An identical copy of all the entries is the required result.

• _EXERCISE MATERIAL_:
====

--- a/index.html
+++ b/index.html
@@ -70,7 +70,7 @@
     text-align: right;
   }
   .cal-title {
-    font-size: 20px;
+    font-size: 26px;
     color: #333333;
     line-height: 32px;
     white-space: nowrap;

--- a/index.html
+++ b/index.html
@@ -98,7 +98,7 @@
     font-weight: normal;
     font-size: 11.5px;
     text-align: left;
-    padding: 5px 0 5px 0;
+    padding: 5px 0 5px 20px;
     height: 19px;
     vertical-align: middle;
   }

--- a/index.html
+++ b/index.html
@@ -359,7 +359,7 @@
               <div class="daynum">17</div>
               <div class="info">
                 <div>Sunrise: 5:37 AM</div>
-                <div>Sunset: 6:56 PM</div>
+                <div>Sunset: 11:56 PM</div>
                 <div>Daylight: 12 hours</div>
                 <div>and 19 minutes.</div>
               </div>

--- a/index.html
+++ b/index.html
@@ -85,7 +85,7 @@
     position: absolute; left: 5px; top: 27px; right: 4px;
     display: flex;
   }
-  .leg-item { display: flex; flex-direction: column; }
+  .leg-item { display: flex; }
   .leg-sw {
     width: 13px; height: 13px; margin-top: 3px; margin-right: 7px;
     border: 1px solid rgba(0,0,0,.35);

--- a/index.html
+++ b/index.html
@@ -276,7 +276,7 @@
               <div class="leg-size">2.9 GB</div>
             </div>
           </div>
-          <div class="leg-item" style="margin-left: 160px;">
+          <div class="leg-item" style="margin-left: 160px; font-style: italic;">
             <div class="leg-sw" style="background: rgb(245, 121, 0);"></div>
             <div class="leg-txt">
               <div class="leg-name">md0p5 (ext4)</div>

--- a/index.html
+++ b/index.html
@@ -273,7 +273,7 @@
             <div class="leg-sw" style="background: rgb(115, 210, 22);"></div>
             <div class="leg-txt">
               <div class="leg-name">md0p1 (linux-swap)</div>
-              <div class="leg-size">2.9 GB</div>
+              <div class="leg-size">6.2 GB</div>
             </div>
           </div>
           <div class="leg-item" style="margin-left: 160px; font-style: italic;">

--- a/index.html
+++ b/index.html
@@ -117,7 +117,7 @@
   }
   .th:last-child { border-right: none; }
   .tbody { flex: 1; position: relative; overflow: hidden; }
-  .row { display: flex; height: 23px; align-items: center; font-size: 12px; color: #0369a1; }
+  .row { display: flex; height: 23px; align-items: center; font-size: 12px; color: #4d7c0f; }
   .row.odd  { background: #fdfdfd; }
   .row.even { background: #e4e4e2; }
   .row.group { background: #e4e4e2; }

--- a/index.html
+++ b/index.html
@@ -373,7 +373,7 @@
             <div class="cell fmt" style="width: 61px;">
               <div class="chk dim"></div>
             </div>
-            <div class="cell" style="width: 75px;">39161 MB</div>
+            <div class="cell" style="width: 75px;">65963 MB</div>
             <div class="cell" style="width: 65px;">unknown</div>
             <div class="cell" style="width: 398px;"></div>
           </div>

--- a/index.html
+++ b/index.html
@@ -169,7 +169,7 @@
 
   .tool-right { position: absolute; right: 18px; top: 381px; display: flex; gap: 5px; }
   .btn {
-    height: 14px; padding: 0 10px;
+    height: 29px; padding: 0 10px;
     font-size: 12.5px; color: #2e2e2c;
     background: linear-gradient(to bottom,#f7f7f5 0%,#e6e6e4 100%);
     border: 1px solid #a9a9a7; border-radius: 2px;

====

• _SOLUTION_:
--- a/index.html
+++ b/index.html
@@ -70,7 +70,7 @@
     text-align: right;
   }
   .cal-title {
-    font-size: 20px;
+    font-size: 26px;
     color: #333333;
     line-height: 32px;
     white-space: nowrap;

--- a/index.html
+++ b/index.html
@@ -98,7 +98,7 @@
     font-weight: normal;
     font-size: 11.5px;
     text-align: left;
-    padding: 5px 0 5px 0;
+    padding: 5px 0 5px 20px;
     height: 19px;
     vertical-align: middle;
   }

--- a/index.html
+++ b/index.html
@@ -359,7 +359,7 @@
               <div class="daynum">17</div>
               <div class="info">
                 <div>Sunrise: 5:37 AM</div>
-                <div>Sunset: 6:56 PM</div>
+                <div>Sunset: 11:56 PM</div>
                 <div>Daylight: 12 hours</div>
                 <div>and 19 minutes.</div>
               </div>

--- a/index.html
+++ b/index.html
@@ -85,7 +85,7 @@
     position: absolute; left: 5px; top: 27px; right: 4px;
     display: flex;
   }
-  .leg-item { display: flex; flex-direction: column; }
+  .leg-item { display: flex; }
   .leg-sw {
     width: 13px; height: 13px; margin-top: 3px; margin-right: 7px;
     border: 1px solid rgba(0,0,0,.35);

--- a/index.html
+++ b/index.html
@@ -276,7 +276,7 @@
               <div class="leg-size">2.9 GB</div>
             </div>
           </div>
-          <div class="leg-item" style="margin-left: 160px;">
+          <div class="leg-item" style="margin-left: 160px; font-style: italic;">
             <div class="leg-sw" style="background: rgb(245, 121, 0);"></div>
             <div class="leg-txt">
               <div class="leg-name">md0p5 (ext4)</div>

--- a/index.html
+++ b/index.html
@@ -273,7 +273,7 @@
             <div class="leg-sw" style="background: rgb(115, 210, 22);"></div>
             <div class="leg-txt">
               <div class="leg-name">md0p1 (linux-swap)</div>
-              <div class="leg-size">2.9 GB</div>
+              <div class="leg-size">6.2 GB</div>
             </div>
           </div>
           <div class="leg-item" style="margin-left: 160px; font-style: italic;">

--- a/index.html
+++ b/index.html
@@ -117,7 +117,7 @@
   }
   .th:last-child { border-right: none; }
   .tbody { flex: 1; position: relative; overflow: hidden; }
-  .row { display: flex; height: 23px; align-items: center; font-size: 12px; color: #0369a1; }
+  .row { display: flex; height: 23px; align-items: center; font-size: 12px; color: #4d7c0f; }
   .row.odd  { background: #fdfdfd; }
   .row.even { background: #e4e4e2; }
   .row.group { background: #e4e4e2; }

--- a/index.html
+++ b/index.html
@@ -373,7 +373,7 @@
             <div class="cell fmt" style="width: 61px;">
               <div class="chk dim"></div>
             </div>
-            <div class="cell" style="width: 75px;">39161 MB</div>
+            <div class="cell" style="width: 75px;">65963 MB</div>
             <div class="cell" style="width: 65px;">unknown</div>
             <div class="cell" style="width: 398px;"></div>
           </div>

--- a/index.html
+++ b/index.html
@@ -169,7 +169,7 @@
 
   .tool-right { position: absolute; right: 18px; top: 381px; display: flex; gap: 5px; }
   .btn {
-    height: 14px; padding: 0 10px;
+    height: 29px; padding: 0 10px;
     font-size: 12.5px; color: #2e2e2c;
     background: linear-gradient(to bottom,#f7f7f5 0%,#e6e6e4 100%);
     border: 1px solid #a9a9a7; border-radius: 2px;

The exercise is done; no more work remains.